[Data items]
»»

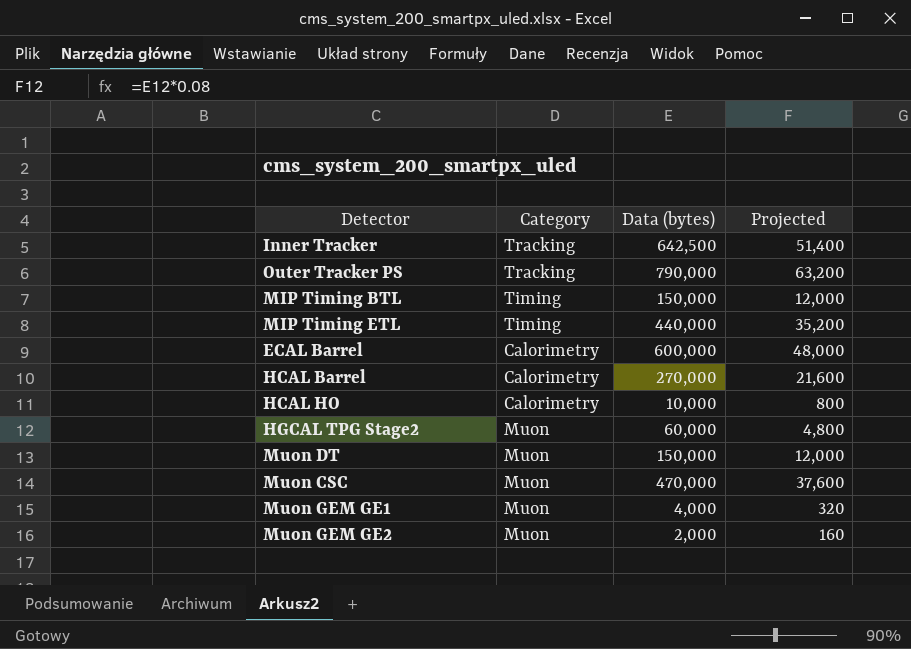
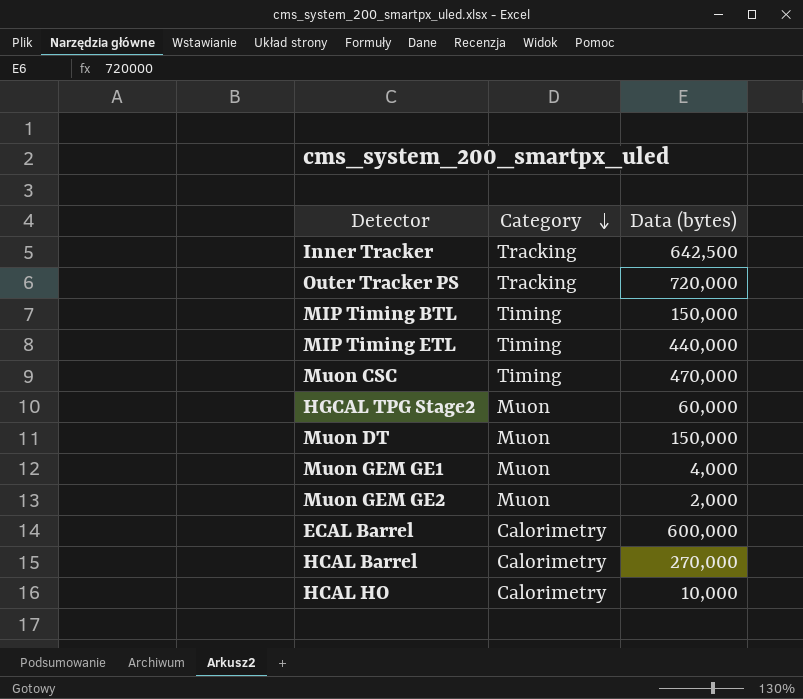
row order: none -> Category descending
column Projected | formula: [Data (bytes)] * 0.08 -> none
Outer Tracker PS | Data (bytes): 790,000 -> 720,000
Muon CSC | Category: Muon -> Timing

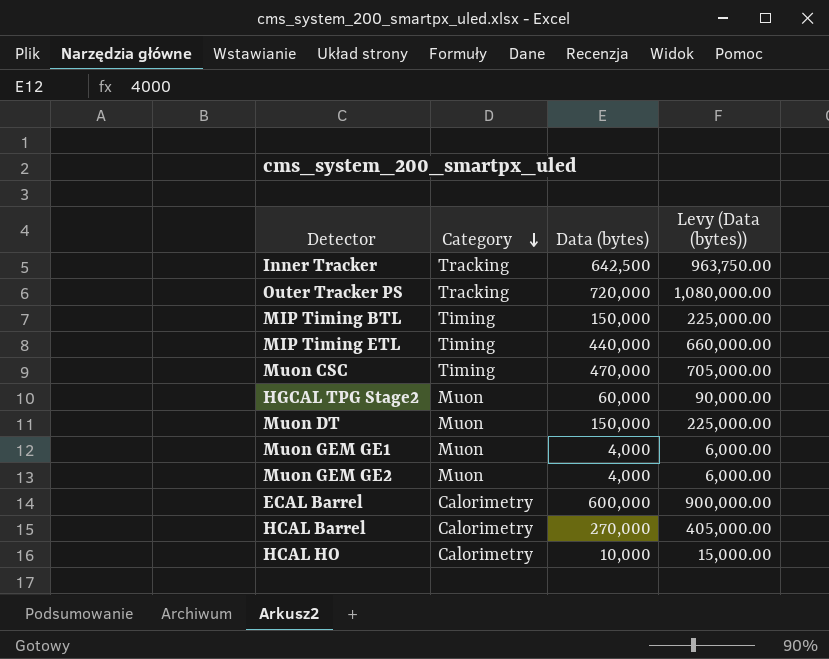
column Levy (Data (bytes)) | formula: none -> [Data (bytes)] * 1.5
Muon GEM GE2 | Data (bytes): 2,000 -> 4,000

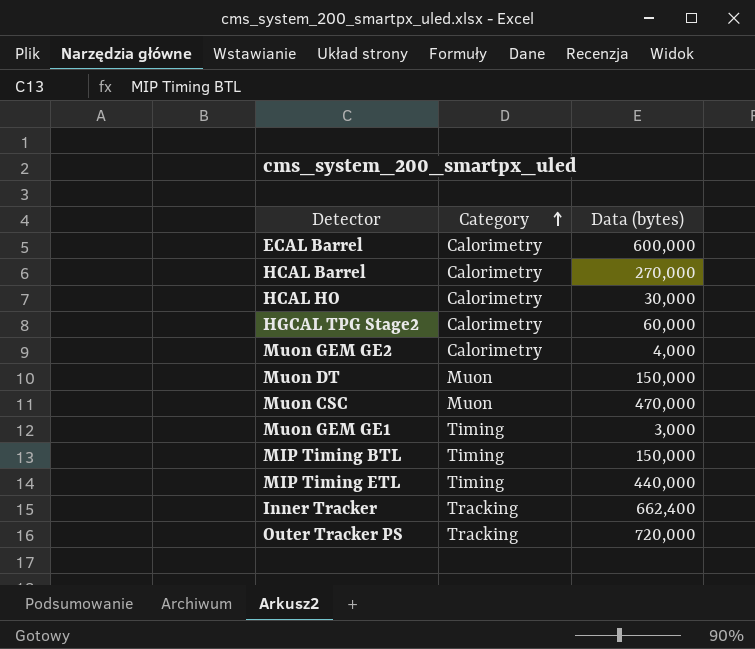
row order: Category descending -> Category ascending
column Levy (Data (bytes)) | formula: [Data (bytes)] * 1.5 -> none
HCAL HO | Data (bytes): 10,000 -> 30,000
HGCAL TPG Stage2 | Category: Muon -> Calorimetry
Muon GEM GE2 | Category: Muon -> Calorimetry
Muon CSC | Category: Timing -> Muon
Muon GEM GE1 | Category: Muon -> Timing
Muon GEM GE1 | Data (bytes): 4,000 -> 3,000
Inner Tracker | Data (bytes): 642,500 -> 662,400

««
»»

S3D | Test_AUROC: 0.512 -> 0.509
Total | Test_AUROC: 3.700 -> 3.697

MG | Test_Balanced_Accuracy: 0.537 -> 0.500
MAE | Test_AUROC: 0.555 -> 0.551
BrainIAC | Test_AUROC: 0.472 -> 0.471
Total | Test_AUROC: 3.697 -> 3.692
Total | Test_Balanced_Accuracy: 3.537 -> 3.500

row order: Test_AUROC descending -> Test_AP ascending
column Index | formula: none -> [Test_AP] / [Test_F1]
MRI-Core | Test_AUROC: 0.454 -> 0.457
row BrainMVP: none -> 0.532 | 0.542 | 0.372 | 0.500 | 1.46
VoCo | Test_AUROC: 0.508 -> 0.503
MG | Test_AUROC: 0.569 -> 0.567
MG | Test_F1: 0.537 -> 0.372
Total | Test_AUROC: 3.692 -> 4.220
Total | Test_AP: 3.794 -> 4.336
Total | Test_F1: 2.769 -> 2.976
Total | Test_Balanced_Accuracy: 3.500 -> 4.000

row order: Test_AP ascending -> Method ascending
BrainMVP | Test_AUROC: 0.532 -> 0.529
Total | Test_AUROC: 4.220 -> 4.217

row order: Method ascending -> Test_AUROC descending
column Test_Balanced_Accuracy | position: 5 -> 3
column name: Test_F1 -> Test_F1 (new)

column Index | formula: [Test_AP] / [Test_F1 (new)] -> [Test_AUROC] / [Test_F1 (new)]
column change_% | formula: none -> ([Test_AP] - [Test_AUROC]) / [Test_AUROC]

««

= Task description =
Output, from the data above, the lines from the line with "MRI-Core | Test_AUROC: 0.454 -> 0.457" to the line with "column change_% |" exactly as they stand, both ends included and nothing else.

= Solution to the problem =
MRI-Core | Test_AUROC: 0.454 -> 0.457
row BrainMVP: none -> 0.532 | 0.542 | 0.372 | 0.500 | 1.46
VoCo | Test_AUROC: 0.508 -> 0.503
MG | Test_AUROC: 0.569 -> 0.567
MG | Test_F1: 0.537 -> 0.372
Total | Test_AUROC: 3.692 -> 4.220
Total | Test_AP: 3.794 -> 4.336
Total | Test_F1: 2.769 -> 2.976
Total | Test_Balanced_Accuracy: 3.500 -> 4.000

row order: Test_AP ascending -> Method ascending
BrainMVP | Test_AUROC: 0.532 -> 0.529
Total | Test_AUROC: 4.220 -> 4.217

row order: Method ascending -> Test_AUROC descending
column Test_Balanced_Accuracy | position: 5 -> 3
column name: Test_F1 -> Test_F1 (new)

column Index | formula: [Test_AP] / [Test_F1 (new)] -> [Test_AUROC] / [Test_F1 (new)]
column change_% | formula: none -> ([Test_AP] - [Test_AUROC]) / [Test_AUROC]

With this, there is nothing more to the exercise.